NOTES TO CONSOLIDATED FINANCIAL STATEMENTS
NOTE 1 – BASIS OF PRESENTATION
The consolidated financial statements include the accounts of GS Financial Corp. (the “Company”) and its subsidiary, Guaranty Savings Bank (the “Bank”), which prior to June 2006 was known as Guaranty Savings and Homestead Association. All significant intercompany balances and transactions have been eliminated. Certain financial information for prior periods has been reclassified to conform with the current presentation.
In preparing the consolidated financial statements, the Company is required to make estimates and assumptions that affect the amounts reported in the consolidated financial statements and accompanying notes. Actual results could differ from those estimates. The consolidated financial statements reflect all adjustments which are, in the opinion of management, necessary for a fair statement of the financial condition, results of operations, changes in stockholders’ equity and cash flows for the interim periods presented. These adjustments are of a normal recurring nature and include appropriate estimated provisions.
Pursuant to rules and regulations of the Securities and Exchange Commission, certain financial information and disclosures have been condensed or omitted in preparing the consolidated financial statements presented in this quarterly report on Form 10-Q. The results of operations for the nine-months ended September 30, 2008 are not necessarily indicative of the results to be expected for the year ending December 31, 2008.
The balance sheet at December 31, 2007 has been derived from the audited financial statements at that date, but does not include all of the information and footnotes required by U.S. generally accepted accounting principles for complete financial statements. These unaudited financial statements should be read in conjunction with the Company’s 2007 annual report on Form 10-K.
NOTE 2 – EARNINGS PER SHARE
Earnings per share are computed using the weighted average number of shares outstanding as prescribed in Statement of Financial Accounting Standards No. 128.
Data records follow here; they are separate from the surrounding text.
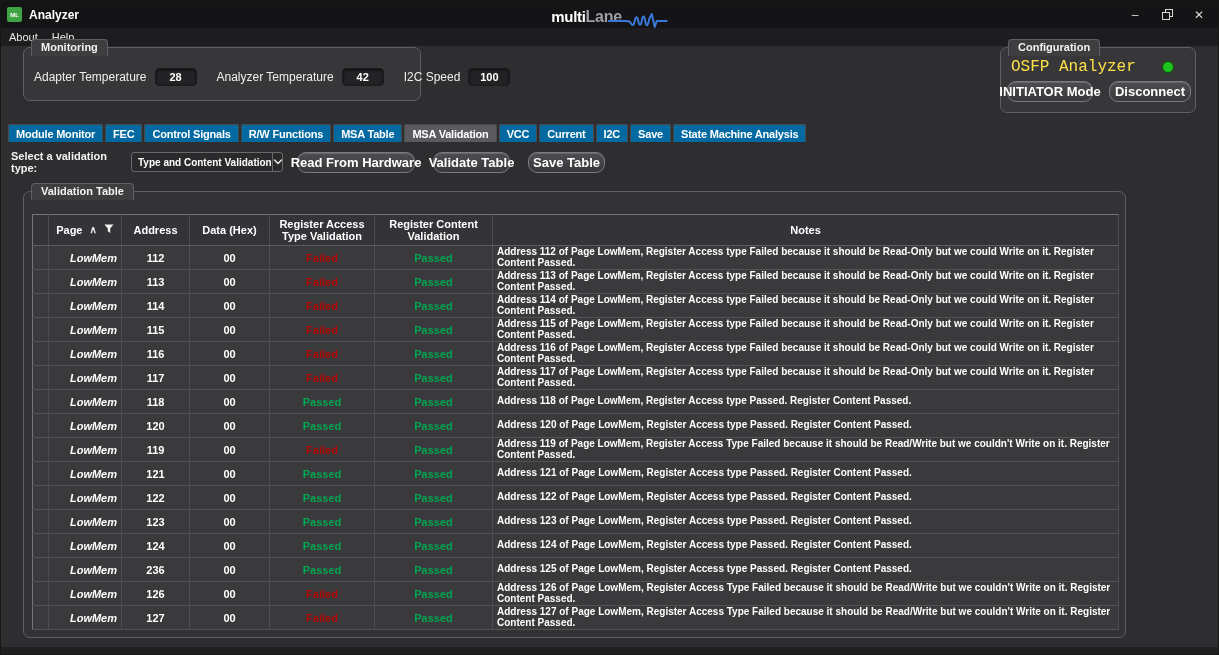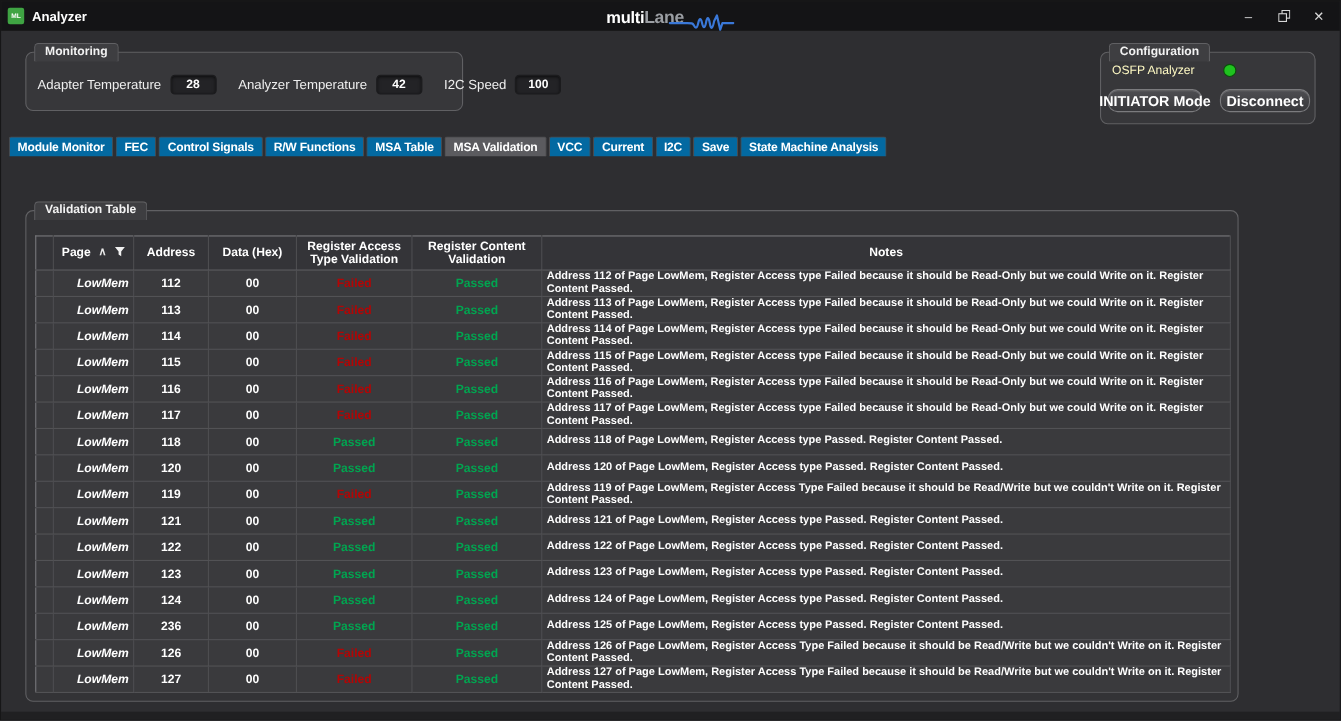--- a/index.html
+++ b/index.html
@@ -97,6 +97,10 @@
     </div>
   </div>
 
+  <div class="menubar">
+    <span class="menu-item">About</span>
+    <span class="menu-item">Help</span>
+  </div>
 
   <div class="groupbox gb-monitoring">
     <div class="gb-label">Monitoring</div>

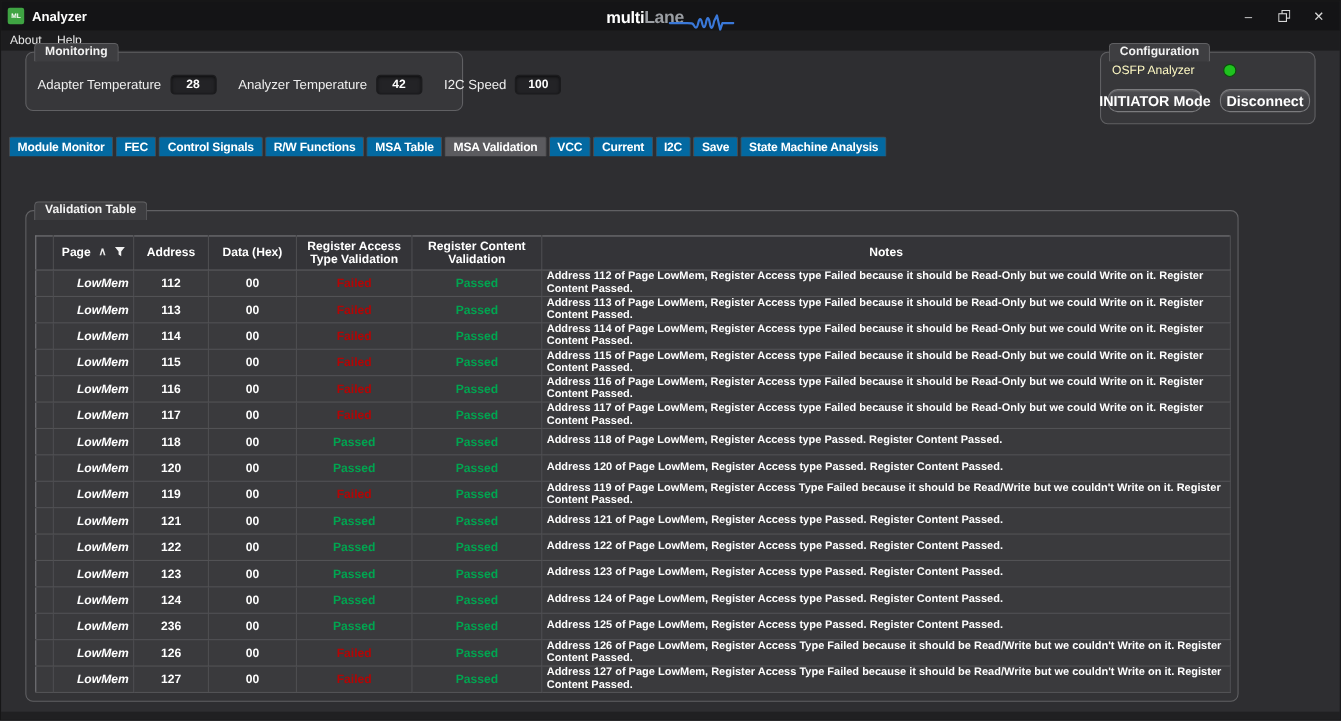--- a/index.html
+++ b/index.html
@@ -33,7 +33,7 @@
 
   .gb-configuration { left:999px; top:46px; width:196px; height:66px; }
   .cfg-status { position:absolute; left:10px; top:10px; display:flex; align-items:center; }
-  .cfg-status .lbl { font-size:11px; color:#fef9c3; }
+  .cfg-status .lbl { font-size:16px; color:#fde047;font-family:Liberation Mono, monospace; }
   .status-dot { width:12px; height:12px; border-radius:50%; margin-left:26px; border:1px solid #0b4d0b; }
   .cfg-buttons { position:absolute; left:6px; top:33px; width:184px; display:flex; justify-content:space-between; }
 

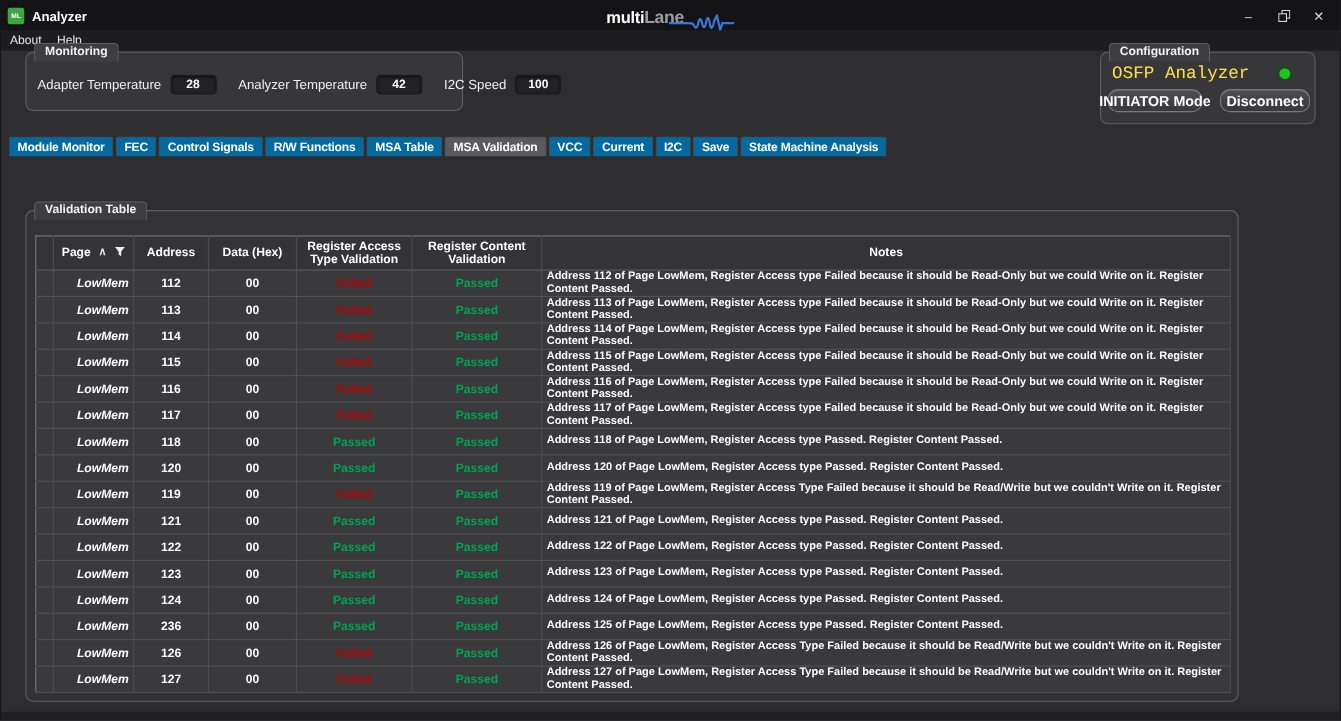--- a/index.html
+++ b/index.html
@@ -140,6 +140,20 @@
     <div class="tab">State Machine Analysis</div>
   </div>
 
+  <div class="controls-row">
+    <span class="select-label">Select a validation type:</span>
+    <div class="dropdown">
+      <span class="val">Type and Content Validation</span>
+      <span class="chev">
+        <svg width="10" height="8" viewBox="0 0 10 8">
+            <path d="M1.5 2 L5 5.5 L8.5 2" stroke="#e8e8e8" stroke-width="1.5" fill="none" stroke-linecap="round"></path>
+          </svg>
+      </span>
+    </div>
+    <button class="btn ctl-btn-1">Read From Hardware</button>
+    <button class="btn ctl-btn-2">Validate Table</button>
+    <button class="btn ctl-btn-3">Save Table</button>
+  </div>
 
   <div class="groupbox gb-validation">
     <div class="gb-label">Validation Table</div>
| Three Months Ended | Nine Months Ended |
| September 30 | September 30 |
($ in thousands, except per share data) | 2008 | 2007 | 2008 | 2007 |
Numerator: | | | | |
Net Income | $ 270 | $ 69 | $ 164 | $ 458 |
Effect of Dilutive Securities | - | - | - | - |
Numerator for Diluted Earnings Per Share | $ 270 | $ 69 | $ 164 | $ 458 |
Denominator | | | | |
Weighted-Average Shares Outstanding | 1,278,466 | 1,234,453 | 1,278,231 | 1,234,453 |
Effect of Potentially Dilutive Securities and Contingently Issuable Shares | - | 22,857 | - | 32,964 |
Denominator for Diluted Earnings Per Share | 1,278,466 | 1,257,310 | 1,278,231 | 1,267,417 |
Earnings Per Share | | | | |
Basic | $ 0.21 | $ 0.06 | $ 0.13 | $ 0.37 |
Diluted | $ 0.21 | $ 0.06 | $ 0.13 | $ 0.36 |
Cash Dividends Per Share | $ 0.10 | $ 0.10 | $ 0.30 | $ 0.30 |
NOTE 3 – EMPLOYEE STOCK OWNERSHIP PLAN
The GS Financial Employee Stock Ownership Plan (“ESOP”) purchased 275,080 shares of the Company’s common stock on April 1, 1997 financed by a loan from the Company. The loan was secured by those shares not yet allocated to plan participants and was paid in full as of December 31, 2006. Effective January 1, 2007, the Company amended and restated its ESOP, added a 401(k) feature, and renamed the plan the “Guaranty Savings Bank 401(k) Plan” (the “401(k) Plan”). Compensation expense related to the ESOP and 401(k) plan was $29,000 and $87,000 for the three and nine-month periods ended September 30, 2008, respectively, compared to $25,000 and $128,000 for the same period ended September 30, 2007.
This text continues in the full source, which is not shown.